Type `exit()` to exit.
>>> app
< object at 0x10cfb8d30>
>>> app.make('Request')
<masonite.request.Request object at 0x10d03c8d0>
>>> app.collect("Mail*Driver")
{'MailSmtpDriver': <class 'masonite.drivers.MailSmtpDriver.MailSmtpDriver'>,
'MailMailgunDriver': <class 'masonite.drivers.MailMailgunDriver.MailMailgunDriver'>
>>> exit()

And play around the container. This is a useful debugging tool to verify that objects are loaded into the container if there are any issues.

Show Routes Command

Another useful command is the show:routes command which will display a table of available routes that can be hit:

$ craft show:routes

This will display a table that looks like:

========  =======  =======  ========  ============
Method    Path     Name     Domain    Middleware
========  =======  =======  ========  ============
GET       /        welcome
GET       /home    home
GET       /user 
POST      /create  user   
========  =======  =======  ========  ============

Application Information

If you are trying to debug your application or need help in the Slack channel, it might be beneficial to see some useful information information about your system and environment. In this case we have a simple command:

$ craft info

This will give some small details about the current system which could be useful to someone trying to help you. Running the command will give you something like this:

Environment Information
-------------------------  ------------------
System Information         MacOS x86_64 64bit
System Memory              8 GB
Python Version             CPython 3.6.5
Virtual Environment        ✓
Masonite Version           2.0.6
Craft Version              2.0.7
APP_ENV                    local
APP_DEBUG                  True

Feel free to contribute any additional information you think is necessary to the command in the core repository.

Creating an Authentication System

To create an authentication system with a login, register and a dashboard system, just run:

 $ craft auth

This command will create several new templates, controllers and routes so you don’t need to create an authentication system from scratch, although you can. If you need a custom authentication system, this command will scaffold the project for you so you can go into these new controllers and change them how you see fit.

These new controllers are not apart of the framework itself but now apart of your project. Do not look at editing these controllers as editing the framework source code.

Creating Validators

Validators are classes based on validating form or request input. We can create validators by running:

$ craft validator LoginValidator

Be sure to read the Validation documentation to learn more about validators.

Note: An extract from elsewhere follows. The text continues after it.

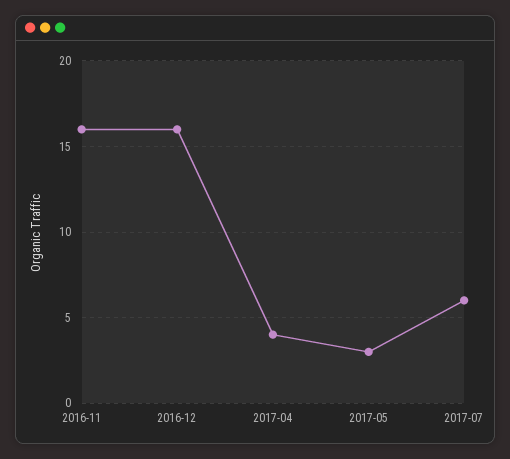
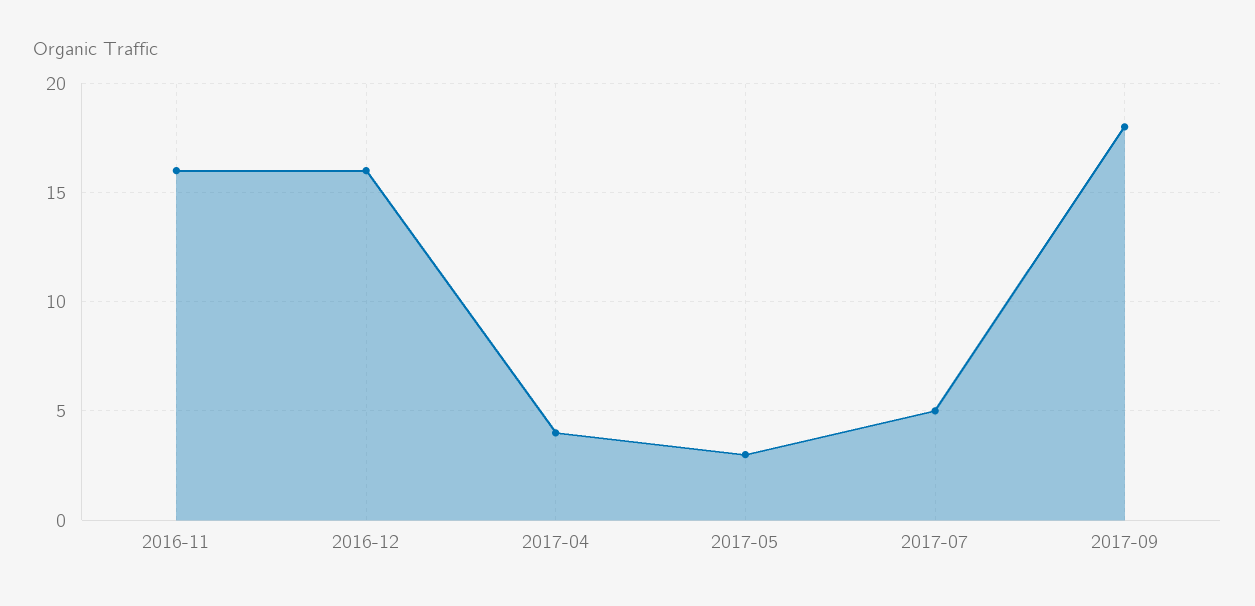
2017-07: 6 -> 5
2017-09: none -> 18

Creating Model Definition Docstrings

Masonite uses Orator which is an active record style ORM. If you are coming from other Python frameworks you may be more familiar with Data Mapper ORM's like Django ORM or SQLAlchemy. These style ORM's are useful since the names of the column in your table are typically the names of class attributes. If you forget what you named your column you can typically just look at the model but if your model looks something like:

class User(Model):

Then it is not apparent what the tables are. We can run a simple command though to generate a docstring that we can throw onto our model:

$ craft model:docstring table_name

Which will generate something like this in the terminal:

"""Model Definition (generated with love by Masonite)

id: integer default: None
name: string(255) default: None
email: string(255) default: None
password: string(255) default: None
remember_token: string(255) default: None
created_at: datetime(6) default: CURRENT_TIMESTAMP(6)
updated_at: datetime(6) default: CURRENT_TIMESTAMP(6)
customer_id: string(255) default: None
plan_id: string(255) default: None
is_active: integer default: None
verified_at: datetime default: None

We can now copy and paste that onto your model and change whatever we need to:

class User(Model):
    """Model Definition (generated with love by Masonite)

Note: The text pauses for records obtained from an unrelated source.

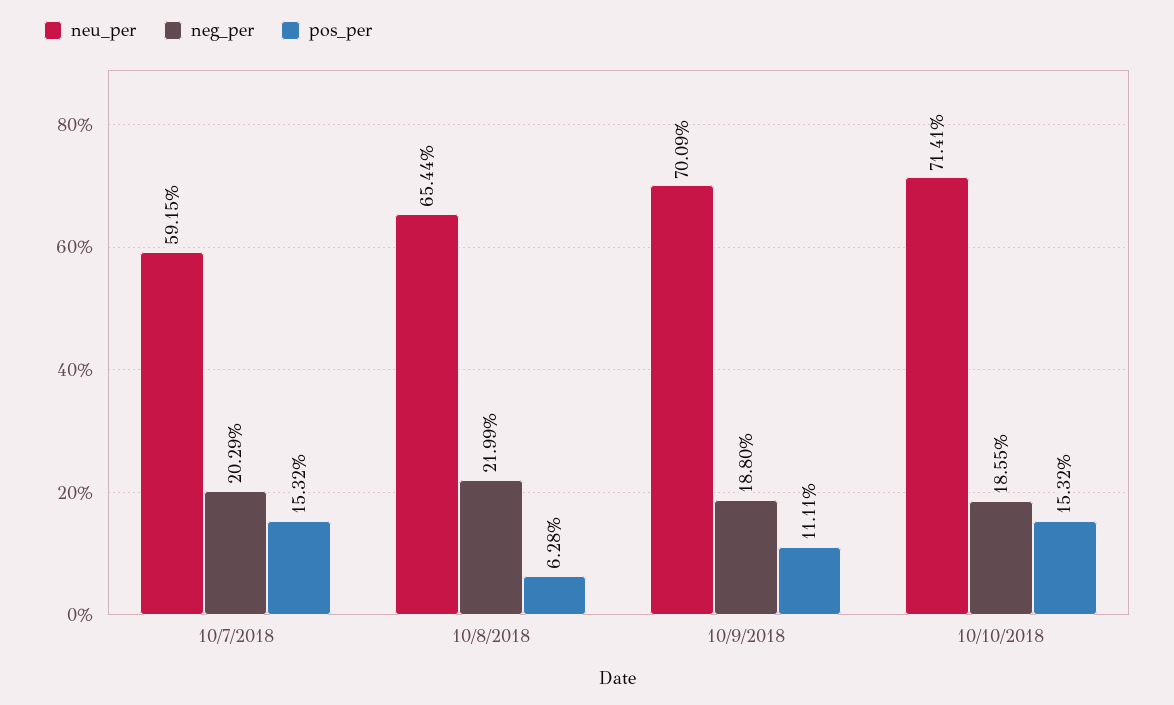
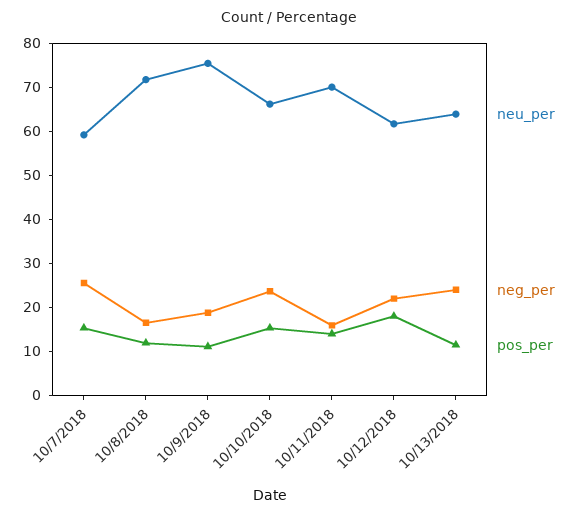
neg_per, 10/7/2018: 20.29 -> 26
neu_per, 10/8/2018: 65.44 -> 72
neg_per, 10/8/2018: 21.99 -> 16
pos_per, 10/8/2018: 6.28 -> 12
neu_per, 10/9/2018: 70.09 -> 76
neu_per, 10/10/2018: 71.41 -> 66
neg_per, 10/10/2018: 18.55 -> 24
neu_per, 10/11/2018: none -> 70
neg_per, 10/11/2018: none -> 16
pos_per, 10/11/2018: none -> 14
neu_per, 10/12/2018: none -> 62
neg_per, 10/12/2018: none -> 22
pos_per, 10/12/2018: none -> 18
neu_per, 10/13/2018: none -> 64
neg_per, 10/13/2018: none -> 24
pos_per, 10/13/2018: none -> 12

    id: integer default: None
    name: string(255) default: None
    email: string(255) default: None
    password: string(255) default: None
    remember_token: string(255) default: None
    created_at: datetime(6) default: CURRENT_TIMESTAMP(6)
    updated_at: datetime(6) default: CURRENT_TIMESTAMP(6)
    customer_id: string(255) default: None
    plan_id: string(255) default: None
    is_active: integer default: None
    verified_at: datetime default: None

You can also specify the connection to use using the --connection option.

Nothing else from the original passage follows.